Task objective: For the listing below, return the line containing "- For each bait-pary", the line containing "Required files and", and all lines in between, exactly as written and nothing else.

Excerpted data:
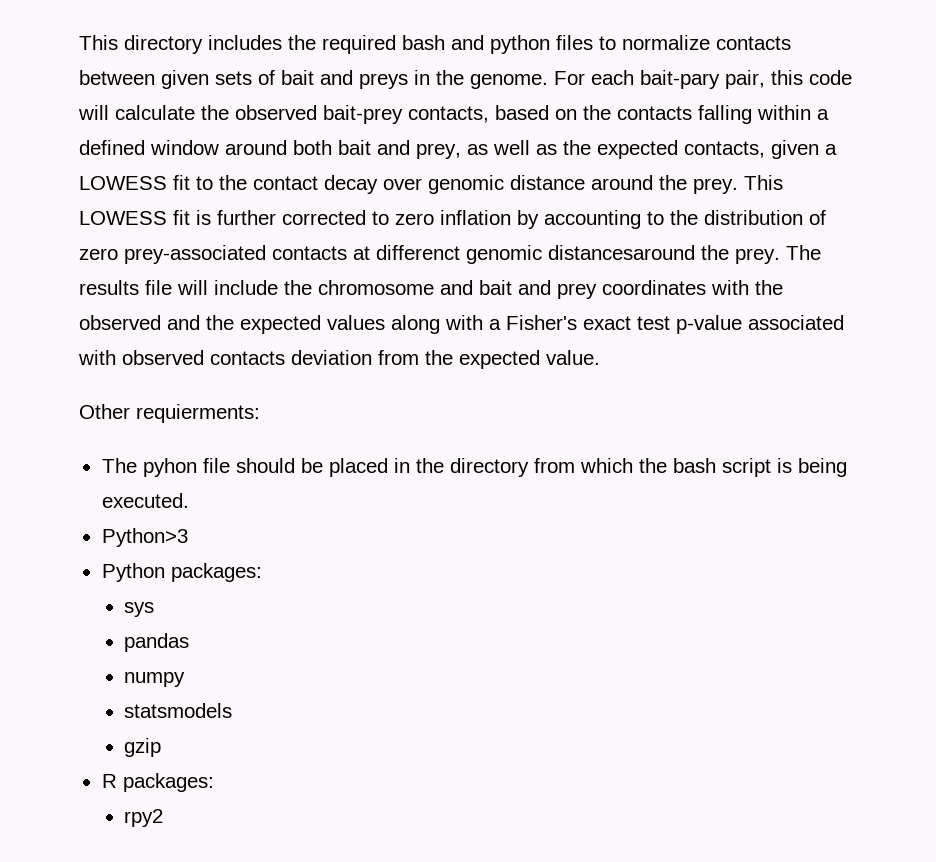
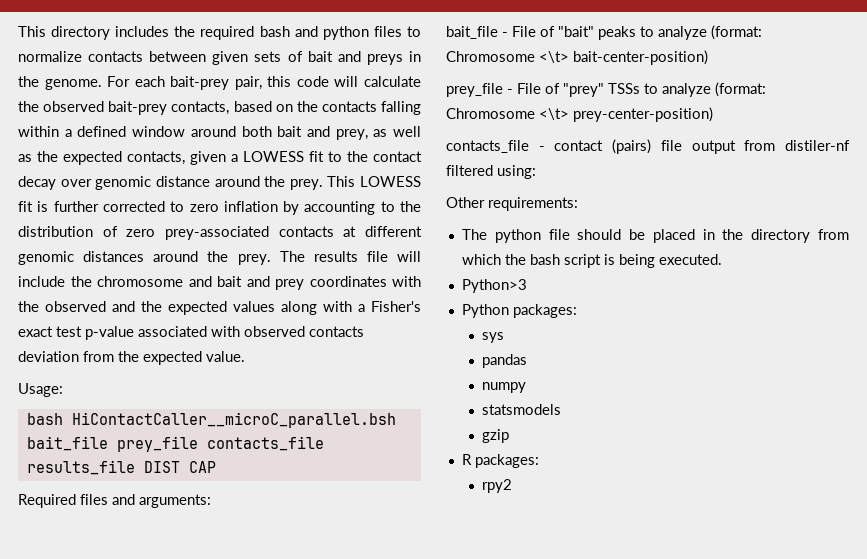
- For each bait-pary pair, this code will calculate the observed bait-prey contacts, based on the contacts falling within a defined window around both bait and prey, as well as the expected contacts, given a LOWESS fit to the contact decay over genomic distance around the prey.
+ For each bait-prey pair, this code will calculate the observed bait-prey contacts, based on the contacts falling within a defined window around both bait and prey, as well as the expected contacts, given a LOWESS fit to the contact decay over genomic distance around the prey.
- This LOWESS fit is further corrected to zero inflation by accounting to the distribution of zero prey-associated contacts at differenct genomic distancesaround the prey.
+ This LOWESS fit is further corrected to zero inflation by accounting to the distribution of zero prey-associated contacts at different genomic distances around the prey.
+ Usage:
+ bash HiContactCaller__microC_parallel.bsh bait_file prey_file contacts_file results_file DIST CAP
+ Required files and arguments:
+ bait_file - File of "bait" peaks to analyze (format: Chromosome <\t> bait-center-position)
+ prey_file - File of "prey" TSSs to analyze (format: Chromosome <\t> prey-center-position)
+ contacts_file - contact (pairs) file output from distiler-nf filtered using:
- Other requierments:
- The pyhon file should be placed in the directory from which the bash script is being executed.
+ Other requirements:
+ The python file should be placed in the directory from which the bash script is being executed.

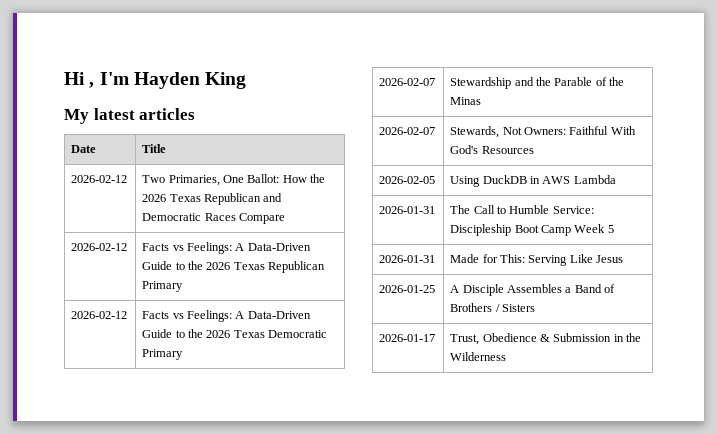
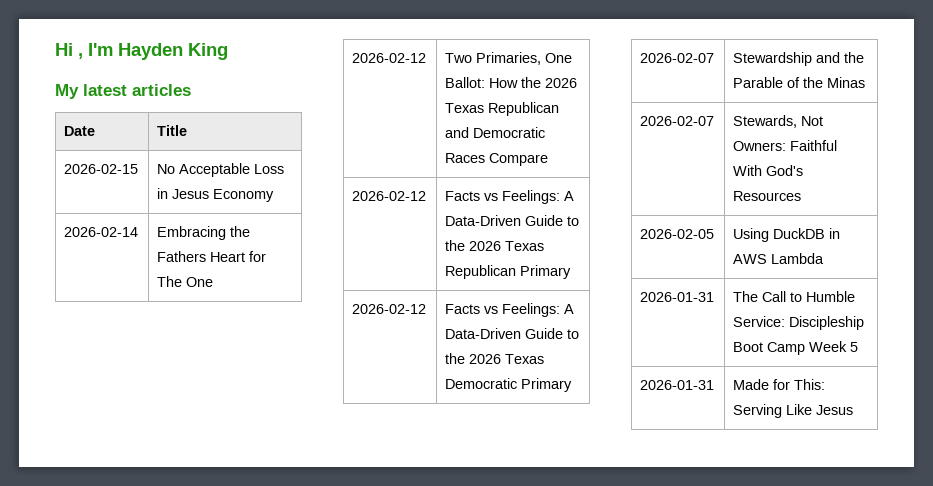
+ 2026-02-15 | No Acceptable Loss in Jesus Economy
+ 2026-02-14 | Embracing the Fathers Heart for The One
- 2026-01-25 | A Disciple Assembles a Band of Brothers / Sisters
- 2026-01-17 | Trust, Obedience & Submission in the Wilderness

...

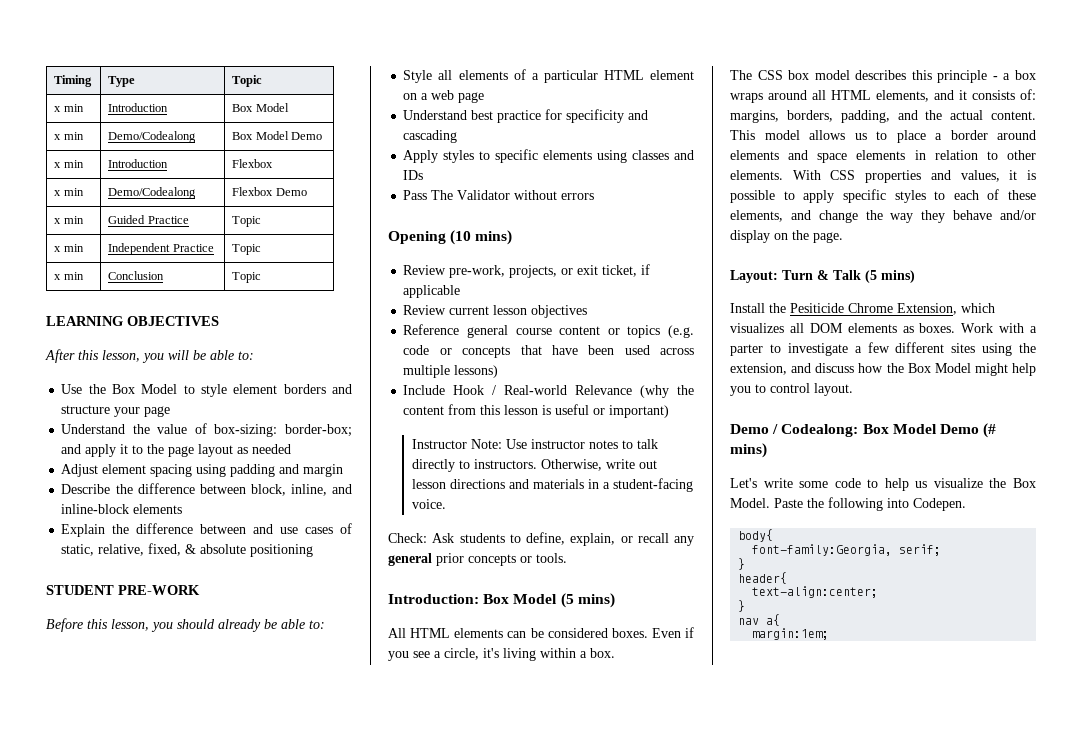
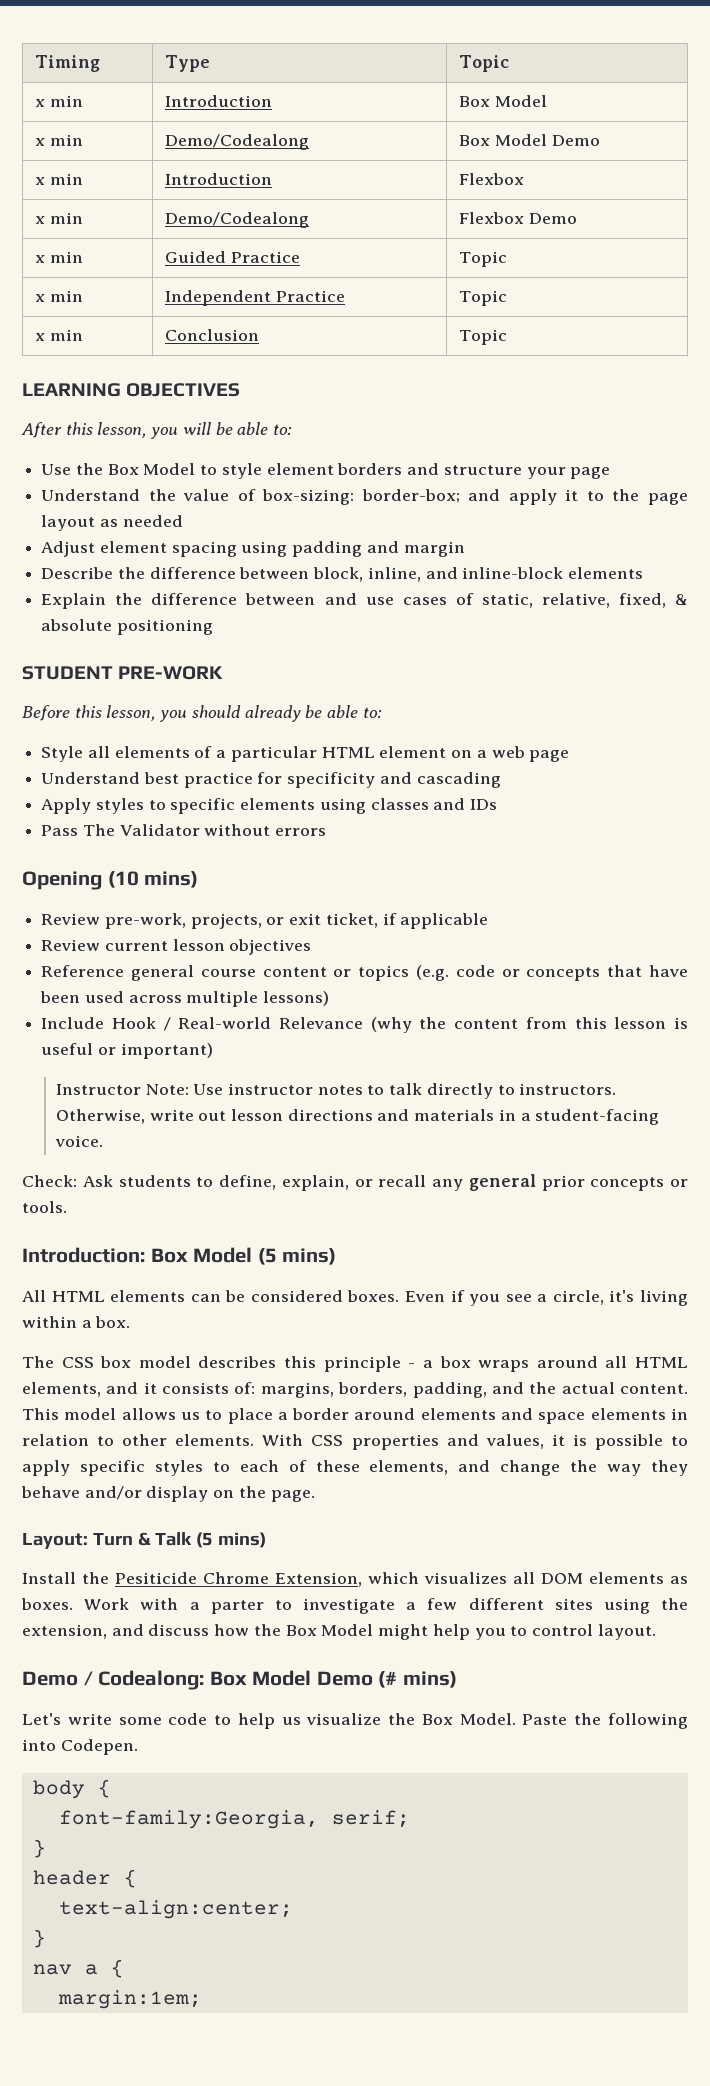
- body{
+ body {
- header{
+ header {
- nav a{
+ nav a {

Result of the exercise:
- For each bait-pary pair, this code will calculate the observed bait-prey contacts, based on the contacts falling within a defined window around both bait and prey, as well as the expected contacts, given a LOWESS fit to the contact decay over genomic distance around the prey.
+ For each bait-prey pair, this code will calculate the observed bait-prey contacts, based on the contacts falling within a defined window around both bait and prey, as well as the expected contacts, given a LOWESS fit to the contact decay over genomic distance around the prey.
- This LOWESS fit is further corrected to zero inflation by accounting to the distribution of zero prey-associated contacts at differenct genomic distancesaround the prey.
+ This LOWESS fit is further corrected to zero inflation by accounting to the distribution of zero prey-associated contacts at different genomic distances around the prey.
+ Usage:
+ bash HiContactCaller__microC_parallel.bsh bait_file prey_file contacts_file results_file DIST CAP
+ Required files and arguments:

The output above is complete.